Strip mall voted down second time
Proponents of a 7.7-acre strip mall in Carson Valley’s flood plain lost a second time Thursday when two commissioners refused to change their vote against the project.
“This is the third time I get to vote on this. I still can’t deal with this. My vote is no,” said Commissioner Bernie Curtis, refusing to support a change in the county’s master plan in the flood plain.
“My short history in Douglas County, I recall a project where we were told retention ponds would hold the water. They did hold the water – for about 15 seconds,” Curtis said, adding, “I may be hypocritical because I live in a flood plain.”
Developers of the plan, Roger Falcke and Greg and Holly Painter, successfully petitioned the board to rehear their application so they could introduce additional information that they said would mitigate potential flooding at the site located on Waterloo Lane and Highway 395.
“I still believe it is a great project for the community as a whole,” Falcke said. “It doesn’t impact the flood zone, it’s a great way for the county to control its own destiny. This is not viable farmland anymore.”
Commissioner Don Miner, who supported the project, said he felt the denial equaled a taking of the property.
“This is a fundamental issue of not building in the flood plain. It’s not just a simple master plan amendment,” Miner said.
He recommended that the project developers fill in the 7.7-acre site to raise it out of the flood plain and bring the project back to the board.
“We prefer not to do that. We want to be upfront with the board,” Falcke said. “We’re not here to injure anyone.”
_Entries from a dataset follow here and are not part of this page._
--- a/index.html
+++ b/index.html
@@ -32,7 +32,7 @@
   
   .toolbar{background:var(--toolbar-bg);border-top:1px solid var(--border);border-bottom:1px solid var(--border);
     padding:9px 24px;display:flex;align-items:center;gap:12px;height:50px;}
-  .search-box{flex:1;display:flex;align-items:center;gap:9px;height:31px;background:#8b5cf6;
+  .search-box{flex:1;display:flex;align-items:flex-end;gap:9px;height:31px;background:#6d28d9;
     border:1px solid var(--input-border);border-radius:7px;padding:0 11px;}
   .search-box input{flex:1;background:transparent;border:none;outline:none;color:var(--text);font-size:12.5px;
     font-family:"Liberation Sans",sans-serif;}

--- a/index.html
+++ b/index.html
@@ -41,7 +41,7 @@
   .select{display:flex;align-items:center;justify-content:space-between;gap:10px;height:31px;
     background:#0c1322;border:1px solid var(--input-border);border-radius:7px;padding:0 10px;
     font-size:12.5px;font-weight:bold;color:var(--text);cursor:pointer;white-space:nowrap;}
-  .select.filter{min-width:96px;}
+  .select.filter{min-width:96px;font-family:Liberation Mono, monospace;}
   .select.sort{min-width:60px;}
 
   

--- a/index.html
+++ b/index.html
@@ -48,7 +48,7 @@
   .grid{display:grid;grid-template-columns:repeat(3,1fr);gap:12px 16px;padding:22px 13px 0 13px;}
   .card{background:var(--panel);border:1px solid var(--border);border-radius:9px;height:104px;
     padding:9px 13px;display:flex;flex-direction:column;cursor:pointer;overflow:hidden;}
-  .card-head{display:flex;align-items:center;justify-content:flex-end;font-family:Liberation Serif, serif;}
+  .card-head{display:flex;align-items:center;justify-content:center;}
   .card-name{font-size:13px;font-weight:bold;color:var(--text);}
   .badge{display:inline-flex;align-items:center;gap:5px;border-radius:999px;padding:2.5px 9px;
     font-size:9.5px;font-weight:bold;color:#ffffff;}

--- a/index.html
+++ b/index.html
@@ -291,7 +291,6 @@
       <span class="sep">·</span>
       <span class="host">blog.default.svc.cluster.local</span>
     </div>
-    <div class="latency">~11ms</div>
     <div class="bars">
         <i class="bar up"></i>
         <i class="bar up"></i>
Project engineer Rob Anderson told the board flood mitigation factors included widening the Cottonwood Slough, and dedicating 22 acres surrounding the strip mall to public facilities open space. The site is adjacent to the county’s Lampe Park.
Developers had offered to dedicate the public facilities area to the county for skatepark and other amenities.
Jacques Etchegoyhen, who also voted against the project, said even though the plan would improve the Cottonwood Slough, “the fundamental issue is still a precedent-setting master plan amendment in the flood plain.”
He recalled the effects of the flood of 1997 at the nearby Aspen Mobile Home Park.
“I will never forget watching volunteer fire fighters evacuate people out of an area I was too afraid to drive in,” Etchegoyhen said.
Although the project passed by a 3-2 vote, county statute requires a “super majority” of 4-1 or 5-0 on changes to the county master plan.
None of the commissioners changed his vote at the second consideration with Miner, Steve Weissinger and Kelly Kite voting in favor.